Kaleidoscope, by Brian Selznick

     From the author of The Invention of Hugo Cabret, among other wonderfully written and illustrated books, comes Kaleidoscope, the new book by Brian Selznick. This book is a collection of short stories - very short, as in 2 or 3 pages each - connected by artwork that goes along with the book's title (a kaleidoscope is a tube that you look through at one end, rotate, and colored pieces tumble inside creating wonderful shapes and patterns and colors). The stories share common images, character names, and themes, but at the same time they are pretty loosely tied together. So much so that once I finished the last story I immediately re-read the first two stories, which made much more sense after finishing the book. The style is hard to explain, and hard to figure out until almost at the end of the book. But once you reach the end, I promise you, too, will re-start at the beginning. 

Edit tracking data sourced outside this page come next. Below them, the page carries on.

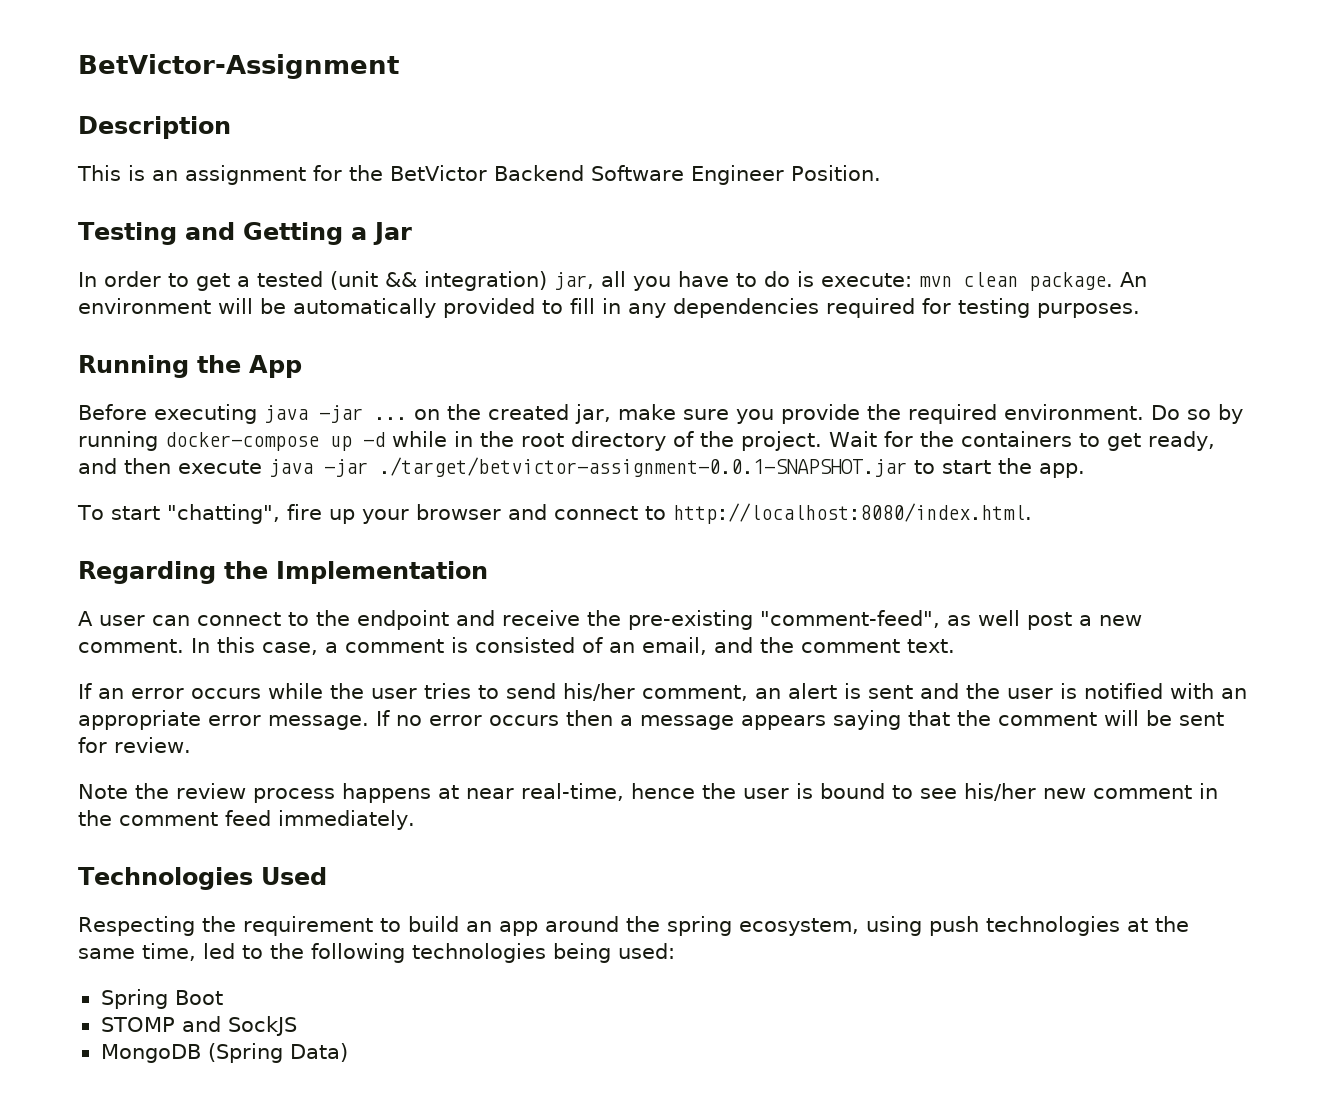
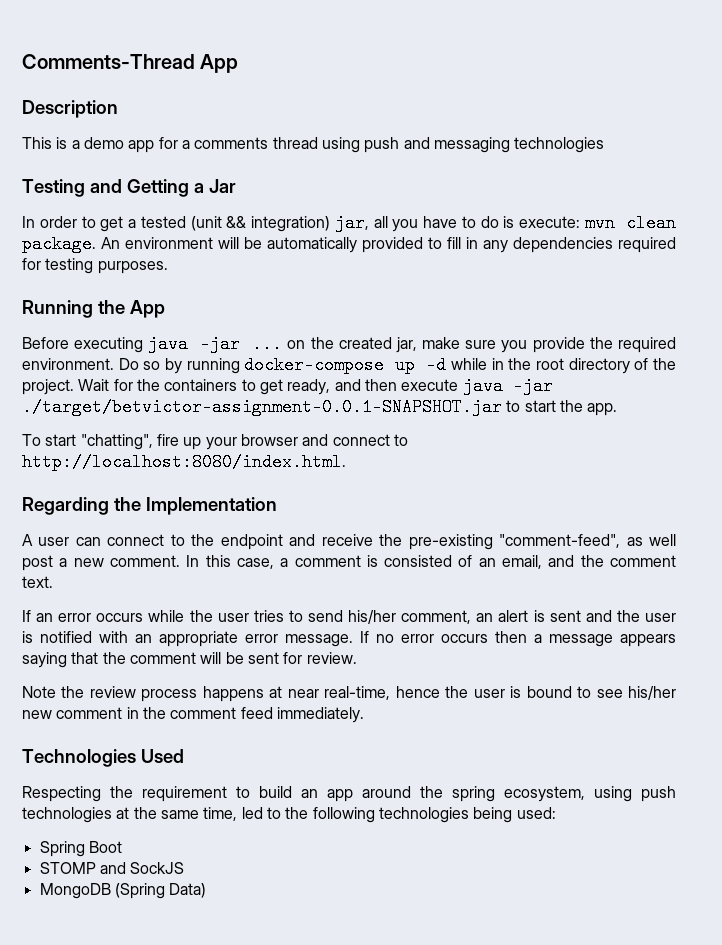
- BetVictor-Assignment
+ Comments-Thread App
- This is an assignment for the BetVictor Backend Software Engineer Position.
+ This is a demo app for a comments thread using push and messaging technologies

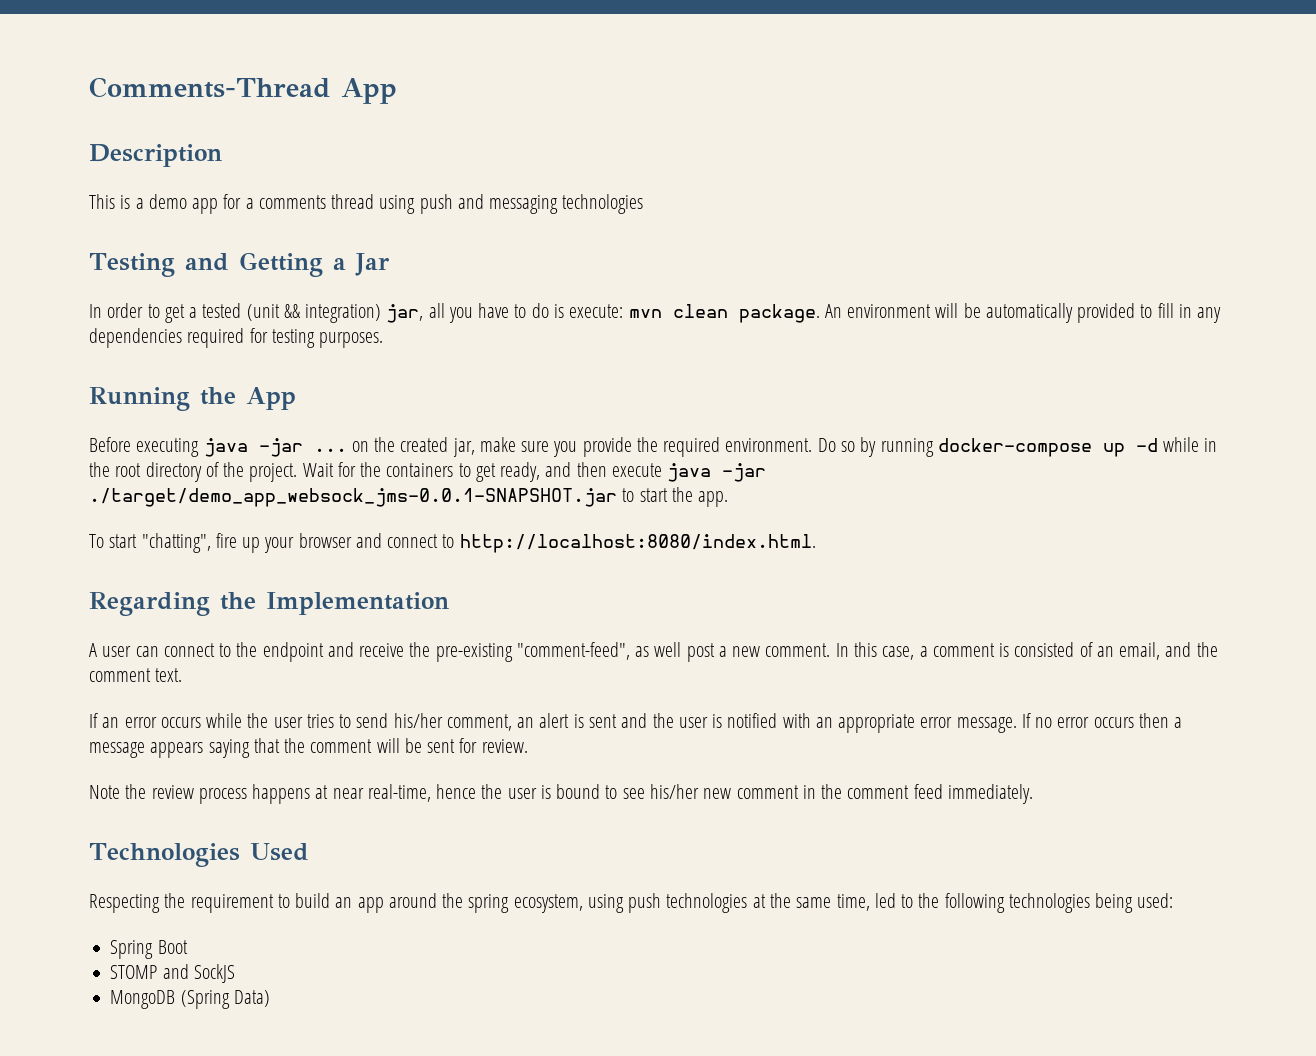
- Wait for the containers to get ready, and then execute java -jar ./target/betvictor-assignment-0.0.1-SNAPSHOT.jar to start the app.
+ Wait for the containers to get ready, and then execute java -jar ./target/demo_app_websock_jms-0.0.1-SNAPSHOT.jar to start the app.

    I admit I didn't love the book at the start...giants and dragons and such aren't usually my thing (sometimes, but not usually). But after midpoint of this collection of stories I started to see them connected, and in very subtle ways (meaning the connections are not very obvious). And once they began to link together, Selznick's "voice" came through, and I truly hated to see the book end. This could have been 400 pages, instead of 200 pages, and it still may not have been enough.

    Give this book a try, and be patient with it! If it doesn't grab you right away, keep going anyway, because it will, and you'll be very glad you did. 4 paws and a wag for this gem!



Sunday, April 3, 2022

Flight of the Puffin, by Ann Braden

     In Flight of the Puffin, the second book by author Braden, she tells the story of four different teens, living four very different lives, connected by a random idea that one of these young people has to create small index cards with hopeful messages on them and place them around town. One of the main characters, and narrators, Jack, is trying to save his small rural school from being closed down for the school board because the school does not offer gender-neutral bathrooms. Jack takes up the fight to save his school from having to change - out of love for his school and community - but his stand is seen as hatred and is quickly turned to something it isn't in the local press. Thanks to the random cards, and consequent conversations with others, Jack changes his mind. His empathy grows - his ability to put himself in someone else's shoes, so to speak.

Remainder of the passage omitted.